▶ **What the exercise asks**
Could you repeat word for word only the lines from the one containing "G218、S314、S220、S315 公路，新建温亚尔乡至精河县沙山子道路 G577" to the last line of the data below?

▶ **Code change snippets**
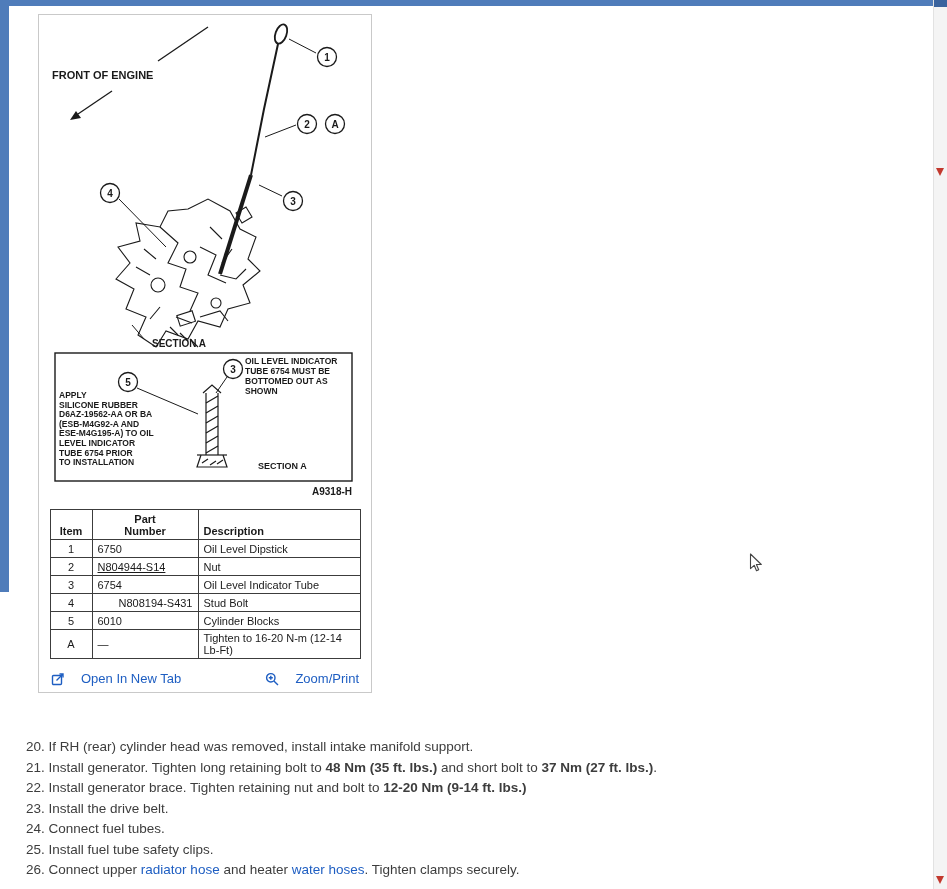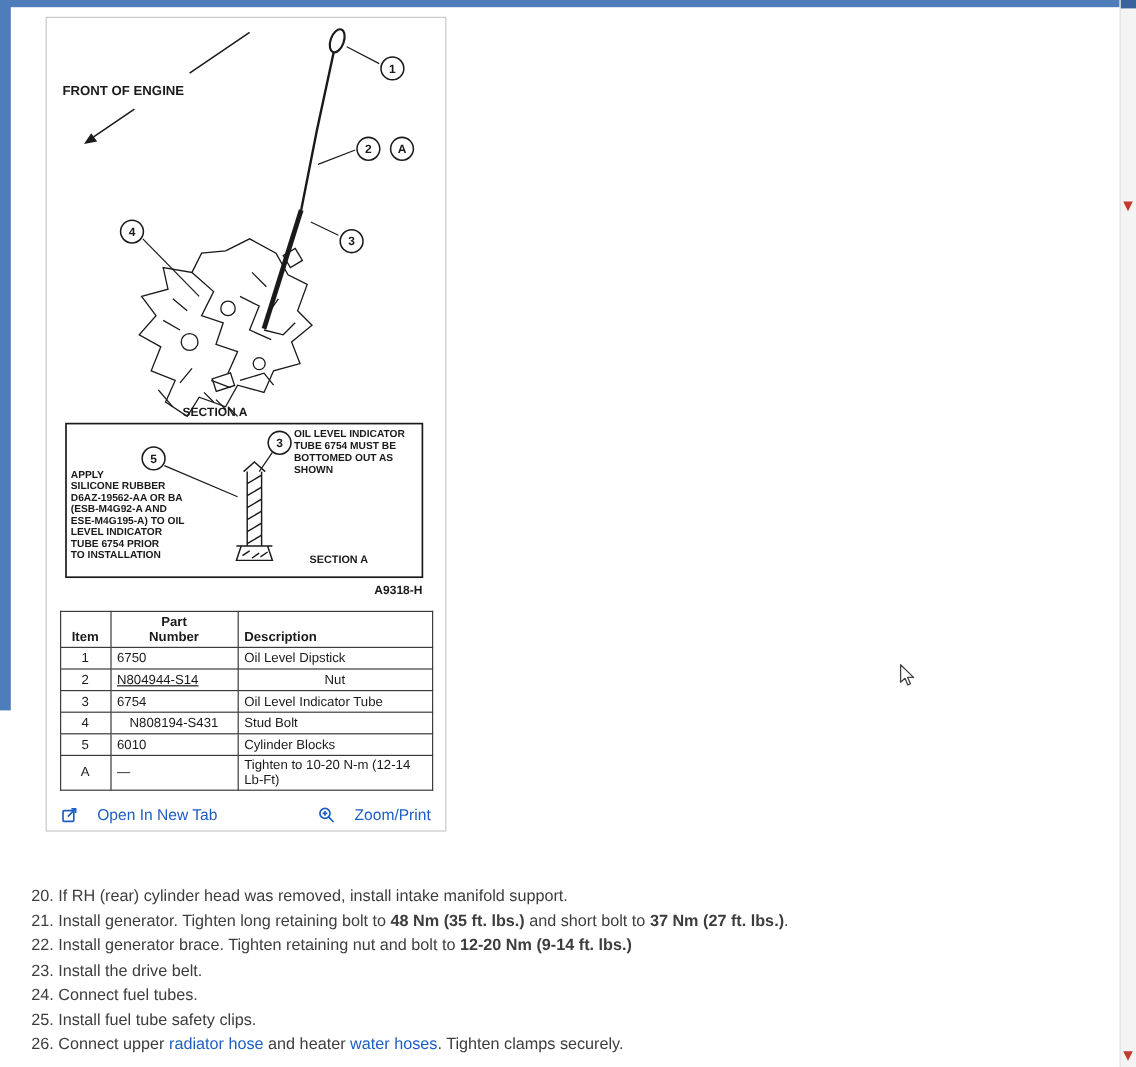--- a/index.html
+++ b/index.html
@@ -159,41 +159,41 @@
     </thead>
     <tbody>
         <tr>
           <td style="text-align: center;">1</td>
           <td style="text-align: left;">6750</td>
           <td style="text-align: left;">Oil Level Dipstick</td>
         </tr>
         <tr>
           <td style="text-align: center;">2</td>
           <td style="text-align: left; text-decoration: underline;">N804944-S14</td>
-          <td style="text-align: center;">Nut</td>
+          <td style="text-align: left;">Nut</td>
         </tr>
         <tr>
           <td style="text-align: center;">3</td>
           <td style="text-align: left;">6754</td>
           <td style="text-align: left;">Oil Level Indicator Tube</td>
         </tr>
         <tr>
           <td style="text-align: center;">4</td>
-          <td style="text-align: center;">N808194-S431</td>
+          <td style="text-align: right;">N808194-S431</td>
           <td style="text-align: left;">Stud Bolt</td>
         </tr>
         <tr>
           <td style="text-align: center;">5</td>
           <td style="text-align: left;">6010</td>
           <td style="text-align: left;">Cylinder Blocks</td>
         </tr>
         <tr>
           <td style="text-align: center;">A</td>
           <td style="text-align: left;">—</td>
-          <td style="text-align: left;">Tighten to 10-20 N-m (12-14 Lb-Ft)</td>
+          <td style="text-align: left;">Tighten to 16-20 N-m (12-14 Lb-Ft)</td>
         </tr>
       </tbody>
   </table>
 
   <div class="figure-actions">
     <a class="action-link" href="#">
       <svg class="a-icon" width="14" height="14" viewBox="0 0 14 14">
         <rect x="1.5" y="3.5" width="9" height="9" rx="1"></rect>
         <path d="M5.5 8.5 L12 2 M8.5 2 H12 V5.5"></path>
       </svg>

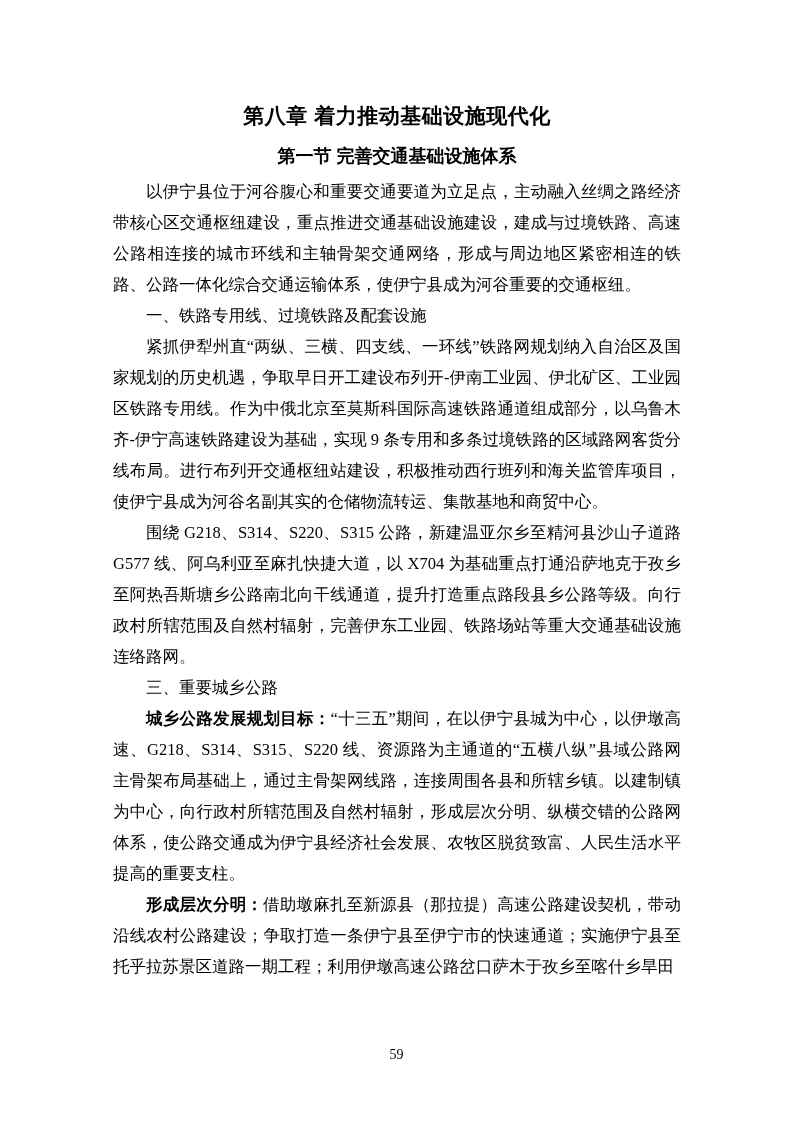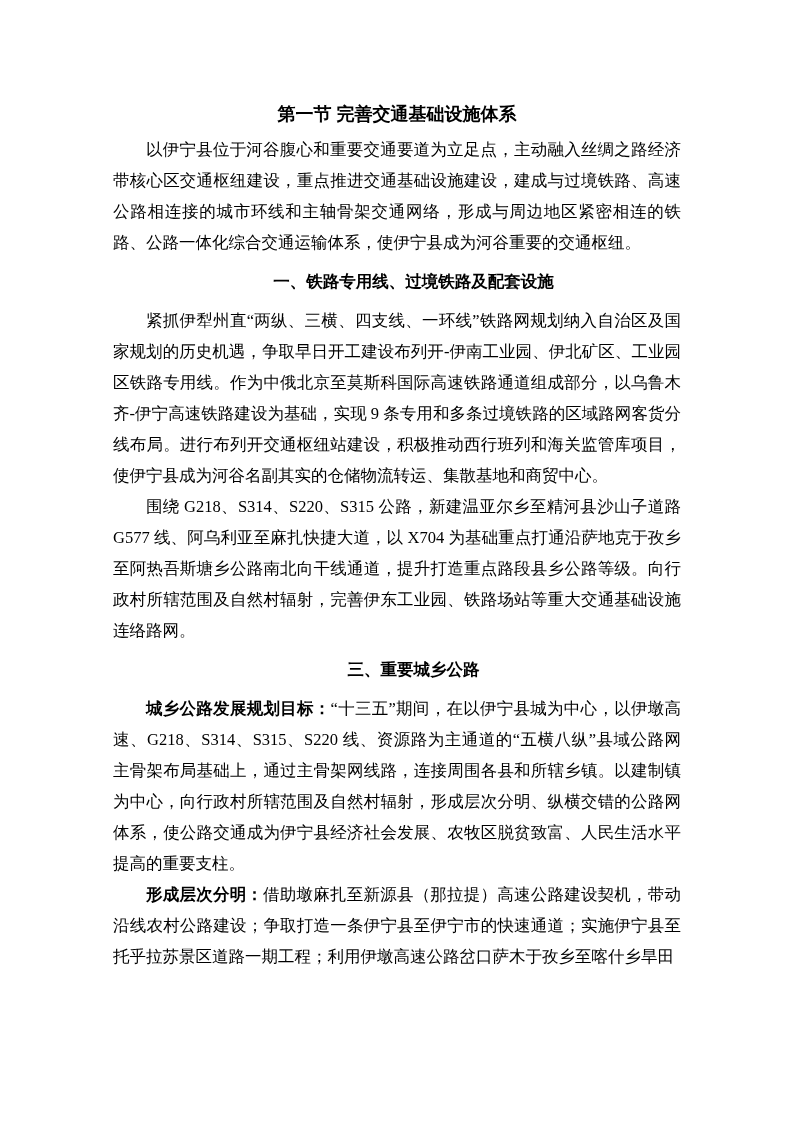--- a/index.html
+++ b/index.html
@@ -42,26 +42,26 @@
     font-family: "Liberation Serif", "DejaVu Serif", serif;
     font-size: 16.5px;
     line-height: 31px;
     text-align: justify;
     text-justify: inter-character;
     text-indent: 2em;
     margin: 0;
   }
   .sub-heading {
     font-family: "Liberation Sans", "DejaVu Sans", sans-serif;
-    font-weight: bold;
+    font-weight: normal;
     font-size: 16.5px;
     line-height: 31px;
     text-indent: 2em;
-    text-align: center;
-    margin: 8px;
+    text-align: left;
+    margin: 0;
   }
   .lead {
     font-weight: bold;
     font-family: "Liberation Sans", "DejaVu Sans", sans-serif;
   }
   .page-number {
     position: absolute;
     left: 0;
     right: 0;
     bottom: 58px;
@@ -70,33 +70,35 @@
     font-size: 14px;
     line-height: 18px;
   }
 </style>
 </head>
 <body>
 
 <div class="page">
   <main class="content">
 
+    <h1 class="doc-title">第八章 着力推动基础设施现代化</h1>
 
     <h2 class="doc-subtitle">第一节 完善交通基础设施体系</h2>
 
     <p class="para">以伊宁县位于河谷腹心和重要交通要道为立足点，主动融入丝绸之路经济带核心区交通枢纽建设，重点推进交通基础设施建设，建成与过境铁路、高速公路相连接的城市环线和主轴骨架交通网络，形成与周边地区紧密相连的铁路、公路一体化综合交通运输体系，使伊宁县成为河谷重要的交通枢纽。</p>
 
     <h3 class="sub-heading">一、铁路专用线、过境铁路及配套设施</h3>
 
     <p class="para">紧抓伊犁州直“两纵、三横、四支线、一环线”铁路网规划纳入自治区及国家规划的历史机遇，争取早日开工建设布列开-伊南工业园、伊北矿区、工业园区铁路专用线。作为中俄北京至莫斯科国际高速铁路通道组成部分，以乌鲁木齐-伊宁高速铁路建设为基础，实现 9 条专用和多条过境铁路的区域路网客货分线布局。进行布列开交通枢纽站建设，积极推动西行班列和海关监管库项目，使伊宁县成为河谷名副其实的仓储物流转运、集散基地和商贸中心。</p>
 
 
     <p class="para">围绕 G218、S314、S220、S315 公路，新建温亚尔乡至精河县沙山子道路 G577 线、阿乌利亚至麻扎快捷大道，以 X704 为基础重点打通沿萨地克于孜乡至阿热吾斯塘乡公路南北向干线通道，提升打造重点路段县乡公路等级。向行政村所辖范围及自然村辐射，完善伊东工业园、铁路场站等重大交通基础设施连络路网。</p>
 
     <h3 class="sub-heading">三、重要城乡公路</h3>
 
     <p class="para"><span class="lead">城乡公路发展规划目标：</span><span>“十三五”期间，在以伊宁县城为中心，以伊墩高速、G218、S314、S315、S220 线、资源路为主通道的“五横八纵”县域公路网主骨架布局基础上，通过主骨架网线路，连接周围各县和所辖乡镇。以建制镇为中心，向行政村所辖范围及自然村辐射，形成层次分明、纵横交错的公路网体系，使公路交通成为伊宁县经济社会发展、农牧区脱贫致富、人民生活水平提高的重要支柱。</span></p>
 
     <p class="para"><span class="lead">形成层次分明：</span><span>借助墩麻扎至新源县（那拉提）高速公路建设契机，带动沿线农村公路建设；争取打造一条伊宁县至伊宁市的快速通道；实施伊宁县至托乎拉苏景区道路一期工程；利用伊墩高速公路岔口萨木于孜乡至喀什乡旱田</span></p>
 
   </main>
 
+  <footer class="page-number">59</footer>
 </div>
 
 </body></html>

▶ **Response to the exercise**
     <p class="para">围绕 G218、S314、S220、S315 公路，新建温亚尔乡至精河县沙山子道路 G577 线、阿乌利亚至麻扎快捷大道，以 X704 为基础重点打通沿萨地克于孜乡至阿热吾斯塘乡公路南北向干线通道，提升打造重点路段县乡公路等级。向行政村所辖范围及自然村辐射，完善伊东工业园、铁路场站等重大交通基础设施连络路网。</p>
 
     <h3 class="sub-heading">三、重要城乡公路</h3>
 
     <p class="para"><span class="lead">城乡公路发展规划目标：</span><span>“十三五”期间，在以伊宁县城为中心，以伊墩高速、G218、S314、S315、S220 线、资源路为主通道的“五横八纵”县域公路网主骨架布局基础上，通过主骨架网线路，连接周围各县和所辖乡镇。以建制镇为中心，向行政村所辖范围及自然村辐射，形成层次分明、纵横交错的公路网体系，使公路交通成为伊宁县经济社会发展、农牧区脱贫致富、人民生活水平提高的重要支柱。</span></p>
 
     <p class="para"><span class="lead">形成层次分明：</span><span>借助墩麻扎至新源县（那拉提）高速公路建设契机，带动沿线农村公路建设；争取打造一条伊宁县至伊宁市的快速通道；实施伊宁县至托乎拉苏景区道路一期工程；利用伊墩高速公路岔口萨木于孜乡至喀什乡旱田</span></p>
 
   </main>
 
+  <footer class="page-number">59</footer>
 </div>
 
 </body></html>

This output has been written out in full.